The provisions of the law are that Article 85 of the ICC’s Rome Statute governs compensation claims by persons who have been arrested pursuant to the ICC’s jurisdiction or convicted by the ICC. The governing clause provides two primary bases for bringing claims for compensation: the first is found in Article 85(1) while the second is laid out in Article 85(3). Article 85(1) of the Rome Statute states that “[a]nyone who has been the victim of unlawful arrest or detention shall have an enforceable right to compensation.” Article 85(3) is vaguer and states that “[i]n exceptional circumstances, where the court finds conclusive facts showing that there has been a grave and manifest miscarriage of justice, it may in its discretion award compensation . . . according to the criteria provided in the Rules of Procedure and Evidence, to a person who has been released from detention following a final decision of acquittal or a termination of the proceedings for that reason.”

Claims for compensation must follow the ICC’s Rules of Evidence and Procedure, specifically Rule 173(2), which requires that a request for compensation be submitted to the court no later than six months from the date the person making the request was notified of the decision of the court concerning unlawful arrest or detention; reversal of a conviction; or existence of a grave and manifest miscarriage of justice.

Any party seeking compensation on such grounds must submit a written request containing the grounds for and the amount of compensation being sought to the ICC’s Presidency. The ICC then designates a three-judge chamber to consider the request. Rule 174 of the Rules of Procedure and Evidence provides that judges handling such requests may hold a hearing or determine the matter based on the request along with any written observations by the prosecutor and the party who filed the request.

In cases in which damages are awarded, judges shall take into consideration “the consequences of the grave and manifest miscarriage of justice on the personal, family, and social professional situation of the claimant.” However, it has been acknowledged that there is no exact formula for calculating such damages.

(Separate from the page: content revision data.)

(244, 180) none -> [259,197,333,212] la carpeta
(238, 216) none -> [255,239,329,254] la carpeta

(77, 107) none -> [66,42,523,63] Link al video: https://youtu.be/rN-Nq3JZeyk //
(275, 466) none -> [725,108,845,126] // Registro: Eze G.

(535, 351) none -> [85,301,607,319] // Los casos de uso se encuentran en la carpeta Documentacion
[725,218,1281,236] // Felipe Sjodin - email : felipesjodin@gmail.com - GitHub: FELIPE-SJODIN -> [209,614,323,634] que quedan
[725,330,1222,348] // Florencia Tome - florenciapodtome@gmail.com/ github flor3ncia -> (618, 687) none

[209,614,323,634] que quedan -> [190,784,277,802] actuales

The ICC does not have precedent in awarding damages to those seeking compensation under the court’s jurisdiction, and there does not seem to be a set test to determine whether a party seeking compensation from the ICC will receive such damages – at this point, it is purely discretionary. However, it does seem as if the ICC tends to look to whether the claim for damages is viable under Article 85(1) or 85(3) of the Rome Statute and proper under Rule 173(2) before considering the amount of compensation requested …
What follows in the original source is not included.